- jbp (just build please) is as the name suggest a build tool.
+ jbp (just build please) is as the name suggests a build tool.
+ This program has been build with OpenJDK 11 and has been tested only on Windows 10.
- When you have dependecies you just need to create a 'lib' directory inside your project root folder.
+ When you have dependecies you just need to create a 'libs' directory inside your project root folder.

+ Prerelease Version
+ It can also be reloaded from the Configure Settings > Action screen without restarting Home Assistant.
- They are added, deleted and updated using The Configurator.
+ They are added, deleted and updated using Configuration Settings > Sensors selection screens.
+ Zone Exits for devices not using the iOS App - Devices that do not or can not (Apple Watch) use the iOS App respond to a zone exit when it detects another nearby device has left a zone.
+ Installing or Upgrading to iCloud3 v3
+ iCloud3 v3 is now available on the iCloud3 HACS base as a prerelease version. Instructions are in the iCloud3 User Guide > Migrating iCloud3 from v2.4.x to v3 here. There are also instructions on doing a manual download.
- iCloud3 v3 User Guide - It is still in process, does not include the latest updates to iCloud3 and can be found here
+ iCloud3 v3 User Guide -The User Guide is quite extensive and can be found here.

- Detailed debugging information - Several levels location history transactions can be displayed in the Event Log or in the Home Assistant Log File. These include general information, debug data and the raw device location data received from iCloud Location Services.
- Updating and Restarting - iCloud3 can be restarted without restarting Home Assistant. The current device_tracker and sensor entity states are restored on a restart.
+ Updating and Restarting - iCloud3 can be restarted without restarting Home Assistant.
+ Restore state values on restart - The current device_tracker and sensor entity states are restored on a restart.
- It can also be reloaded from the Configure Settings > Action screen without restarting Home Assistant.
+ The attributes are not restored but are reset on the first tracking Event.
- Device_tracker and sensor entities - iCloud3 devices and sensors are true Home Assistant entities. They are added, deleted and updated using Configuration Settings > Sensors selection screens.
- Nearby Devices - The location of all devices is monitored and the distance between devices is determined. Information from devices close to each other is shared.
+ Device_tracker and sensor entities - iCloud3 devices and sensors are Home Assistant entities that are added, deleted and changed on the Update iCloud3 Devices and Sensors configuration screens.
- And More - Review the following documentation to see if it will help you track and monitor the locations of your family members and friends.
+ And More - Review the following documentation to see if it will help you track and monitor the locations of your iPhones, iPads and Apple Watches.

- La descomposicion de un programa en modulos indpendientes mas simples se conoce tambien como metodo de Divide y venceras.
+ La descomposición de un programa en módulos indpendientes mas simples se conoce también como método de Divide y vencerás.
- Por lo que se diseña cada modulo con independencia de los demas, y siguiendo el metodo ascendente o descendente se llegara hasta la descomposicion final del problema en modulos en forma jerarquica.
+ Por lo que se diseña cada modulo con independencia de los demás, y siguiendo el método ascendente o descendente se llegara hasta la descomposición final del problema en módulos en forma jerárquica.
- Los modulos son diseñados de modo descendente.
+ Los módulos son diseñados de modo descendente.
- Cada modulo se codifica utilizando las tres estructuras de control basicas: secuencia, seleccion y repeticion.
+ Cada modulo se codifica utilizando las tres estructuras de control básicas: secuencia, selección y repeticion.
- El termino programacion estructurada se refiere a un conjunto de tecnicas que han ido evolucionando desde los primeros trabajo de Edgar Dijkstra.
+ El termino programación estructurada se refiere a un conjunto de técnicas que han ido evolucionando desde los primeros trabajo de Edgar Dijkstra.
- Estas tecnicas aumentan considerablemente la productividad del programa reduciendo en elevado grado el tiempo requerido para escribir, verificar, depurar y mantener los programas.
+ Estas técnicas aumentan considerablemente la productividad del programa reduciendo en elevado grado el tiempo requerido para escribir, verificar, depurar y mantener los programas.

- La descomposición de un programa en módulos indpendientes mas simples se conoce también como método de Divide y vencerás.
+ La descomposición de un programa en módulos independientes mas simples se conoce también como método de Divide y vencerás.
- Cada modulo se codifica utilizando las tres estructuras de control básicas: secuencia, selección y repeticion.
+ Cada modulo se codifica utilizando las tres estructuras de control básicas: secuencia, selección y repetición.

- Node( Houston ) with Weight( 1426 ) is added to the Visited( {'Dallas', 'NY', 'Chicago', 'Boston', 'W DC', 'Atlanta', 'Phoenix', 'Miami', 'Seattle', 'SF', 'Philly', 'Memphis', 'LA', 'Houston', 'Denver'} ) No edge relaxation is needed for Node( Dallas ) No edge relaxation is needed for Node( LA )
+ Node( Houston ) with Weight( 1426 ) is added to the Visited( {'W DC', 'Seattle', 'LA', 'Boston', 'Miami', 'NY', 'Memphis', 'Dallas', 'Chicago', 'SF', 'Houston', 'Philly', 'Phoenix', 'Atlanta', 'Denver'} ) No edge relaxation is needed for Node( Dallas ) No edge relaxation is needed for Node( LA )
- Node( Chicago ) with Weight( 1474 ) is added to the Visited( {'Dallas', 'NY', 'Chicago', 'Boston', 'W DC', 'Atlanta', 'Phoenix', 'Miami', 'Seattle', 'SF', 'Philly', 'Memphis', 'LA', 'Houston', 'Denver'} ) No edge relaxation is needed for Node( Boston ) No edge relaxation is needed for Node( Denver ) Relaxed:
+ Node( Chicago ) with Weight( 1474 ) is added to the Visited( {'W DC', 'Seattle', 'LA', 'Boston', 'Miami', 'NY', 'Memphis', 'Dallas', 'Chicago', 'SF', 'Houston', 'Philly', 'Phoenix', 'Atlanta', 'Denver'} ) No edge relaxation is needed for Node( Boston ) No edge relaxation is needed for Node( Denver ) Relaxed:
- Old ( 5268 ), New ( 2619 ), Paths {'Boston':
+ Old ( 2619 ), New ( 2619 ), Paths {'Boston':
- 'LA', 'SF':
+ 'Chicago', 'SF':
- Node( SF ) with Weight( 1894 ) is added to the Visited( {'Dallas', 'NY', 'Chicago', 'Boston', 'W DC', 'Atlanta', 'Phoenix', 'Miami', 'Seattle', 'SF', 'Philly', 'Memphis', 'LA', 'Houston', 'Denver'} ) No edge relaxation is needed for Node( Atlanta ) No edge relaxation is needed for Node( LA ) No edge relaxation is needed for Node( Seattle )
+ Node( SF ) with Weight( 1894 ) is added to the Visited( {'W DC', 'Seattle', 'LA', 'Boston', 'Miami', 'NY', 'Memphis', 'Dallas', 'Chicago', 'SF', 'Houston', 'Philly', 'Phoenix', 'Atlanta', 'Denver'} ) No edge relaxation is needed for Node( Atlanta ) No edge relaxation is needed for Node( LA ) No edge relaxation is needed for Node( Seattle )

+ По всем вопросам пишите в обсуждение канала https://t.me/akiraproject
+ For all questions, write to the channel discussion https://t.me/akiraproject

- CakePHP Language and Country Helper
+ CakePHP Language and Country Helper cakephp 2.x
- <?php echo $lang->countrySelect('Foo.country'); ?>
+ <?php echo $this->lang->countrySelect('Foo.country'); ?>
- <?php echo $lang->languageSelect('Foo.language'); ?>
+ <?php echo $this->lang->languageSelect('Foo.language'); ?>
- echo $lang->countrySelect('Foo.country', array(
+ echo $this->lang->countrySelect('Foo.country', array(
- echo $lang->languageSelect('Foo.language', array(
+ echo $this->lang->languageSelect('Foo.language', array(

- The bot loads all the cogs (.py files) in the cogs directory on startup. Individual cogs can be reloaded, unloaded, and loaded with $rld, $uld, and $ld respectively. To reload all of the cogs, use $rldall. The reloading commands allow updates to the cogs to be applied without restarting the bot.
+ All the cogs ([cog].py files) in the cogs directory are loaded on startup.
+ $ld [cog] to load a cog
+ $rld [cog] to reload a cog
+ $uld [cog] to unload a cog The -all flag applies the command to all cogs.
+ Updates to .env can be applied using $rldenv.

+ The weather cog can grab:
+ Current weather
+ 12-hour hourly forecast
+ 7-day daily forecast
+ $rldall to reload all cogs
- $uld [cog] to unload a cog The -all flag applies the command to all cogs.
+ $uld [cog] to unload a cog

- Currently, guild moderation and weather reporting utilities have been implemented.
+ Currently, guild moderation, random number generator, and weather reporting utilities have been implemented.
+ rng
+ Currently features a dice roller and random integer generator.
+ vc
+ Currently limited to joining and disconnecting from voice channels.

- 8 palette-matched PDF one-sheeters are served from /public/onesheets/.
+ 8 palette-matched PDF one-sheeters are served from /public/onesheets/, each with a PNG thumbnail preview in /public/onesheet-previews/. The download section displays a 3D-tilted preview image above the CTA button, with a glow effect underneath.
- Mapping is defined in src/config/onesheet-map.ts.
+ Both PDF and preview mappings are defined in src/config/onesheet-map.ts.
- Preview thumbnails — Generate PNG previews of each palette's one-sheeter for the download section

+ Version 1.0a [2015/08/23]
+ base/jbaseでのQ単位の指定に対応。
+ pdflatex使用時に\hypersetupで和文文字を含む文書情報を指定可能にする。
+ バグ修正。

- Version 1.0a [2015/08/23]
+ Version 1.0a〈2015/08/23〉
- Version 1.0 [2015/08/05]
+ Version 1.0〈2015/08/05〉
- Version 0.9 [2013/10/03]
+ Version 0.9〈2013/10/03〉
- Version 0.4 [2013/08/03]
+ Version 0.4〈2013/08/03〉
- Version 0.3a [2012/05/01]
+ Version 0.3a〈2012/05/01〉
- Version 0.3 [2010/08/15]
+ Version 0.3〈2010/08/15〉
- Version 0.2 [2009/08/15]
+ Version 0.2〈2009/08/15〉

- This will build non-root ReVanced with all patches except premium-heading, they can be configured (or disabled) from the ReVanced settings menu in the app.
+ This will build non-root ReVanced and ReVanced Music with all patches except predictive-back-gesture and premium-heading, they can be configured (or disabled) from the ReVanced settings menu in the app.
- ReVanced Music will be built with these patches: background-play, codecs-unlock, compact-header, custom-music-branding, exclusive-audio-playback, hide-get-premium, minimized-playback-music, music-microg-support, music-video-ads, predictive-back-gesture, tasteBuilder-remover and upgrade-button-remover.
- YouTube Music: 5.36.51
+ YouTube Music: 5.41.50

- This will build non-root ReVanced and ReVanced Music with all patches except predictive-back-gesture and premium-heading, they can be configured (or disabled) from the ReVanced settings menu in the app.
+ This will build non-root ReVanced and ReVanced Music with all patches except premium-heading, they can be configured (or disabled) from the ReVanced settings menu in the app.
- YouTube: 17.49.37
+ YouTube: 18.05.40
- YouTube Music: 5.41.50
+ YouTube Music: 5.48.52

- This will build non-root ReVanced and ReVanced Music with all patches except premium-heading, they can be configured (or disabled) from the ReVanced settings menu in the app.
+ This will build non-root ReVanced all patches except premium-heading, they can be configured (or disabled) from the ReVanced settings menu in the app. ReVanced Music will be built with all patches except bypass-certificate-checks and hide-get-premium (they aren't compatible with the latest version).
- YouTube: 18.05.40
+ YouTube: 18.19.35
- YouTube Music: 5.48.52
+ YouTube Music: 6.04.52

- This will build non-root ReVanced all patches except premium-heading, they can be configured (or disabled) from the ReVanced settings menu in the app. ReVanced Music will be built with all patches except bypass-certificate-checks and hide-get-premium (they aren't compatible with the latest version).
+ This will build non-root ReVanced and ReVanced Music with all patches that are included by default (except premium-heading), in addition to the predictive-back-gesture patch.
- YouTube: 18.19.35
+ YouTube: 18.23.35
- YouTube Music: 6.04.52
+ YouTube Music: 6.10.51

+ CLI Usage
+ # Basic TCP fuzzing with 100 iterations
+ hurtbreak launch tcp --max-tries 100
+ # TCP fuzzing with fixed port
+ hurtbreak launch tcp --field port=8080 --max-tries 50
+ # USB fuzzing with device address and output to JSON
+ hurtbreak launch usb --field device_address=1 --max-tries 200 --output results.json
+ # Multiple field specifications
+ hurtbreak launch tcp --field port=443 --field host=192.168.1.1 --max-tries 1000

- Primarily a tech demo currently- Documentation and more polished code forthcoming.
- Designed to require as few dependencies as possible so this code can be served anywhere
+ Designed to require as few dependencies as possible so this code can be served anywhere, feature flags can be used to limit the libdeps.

= = = = =

(Task goal): Every line from the first through the one containing "be found here." in the listing above must be given again exactly, with nothing else alongside.

(Problem solution):
- jbp (just build please) is as the name suggest a build tool.
+ jbp (just build please) is as the name suggests a build tool.
+ This program has been build with OpenJDK 11 and has been tested only on Windows 10.
- When you have dependecies you just need to create a 'lib' directory inside your project root folder.
+ When you have dependecies you just need to create a 'libs' directory inside your project root folder.

+ Prerelease Version
+ It can also be reloaded from the Configure Settings > Action screen without restarting Home Assistant.
- They are added, deleted and updated using The Configurator.
+ They are added, deleted and updated using Configuration Settings > Sensors selection screens.
+ Zone Exits for devices not using the iOS App - Devices that do not or can not (Apple Watch) use the iOS App respond to a zone exit when it detects another nearby device has left a zone.
+ Installing or Upgrading to iCloud3 v3
+ iCloud3 v3 is now available on the iCloud3 HACS base as a prerelease version. Instructions are in the iCloud3 User Guide > Migrating iCloud3 from v2.4.x to v3 here. There are also instructions on doing a manual download.
- iCloud3 v3 User Guide - It is still in process, does not include the latest updates to iCloud3 and can be found here
+ iCloud3 v3 User Guide -The User Guide is quite extensive and can be found here.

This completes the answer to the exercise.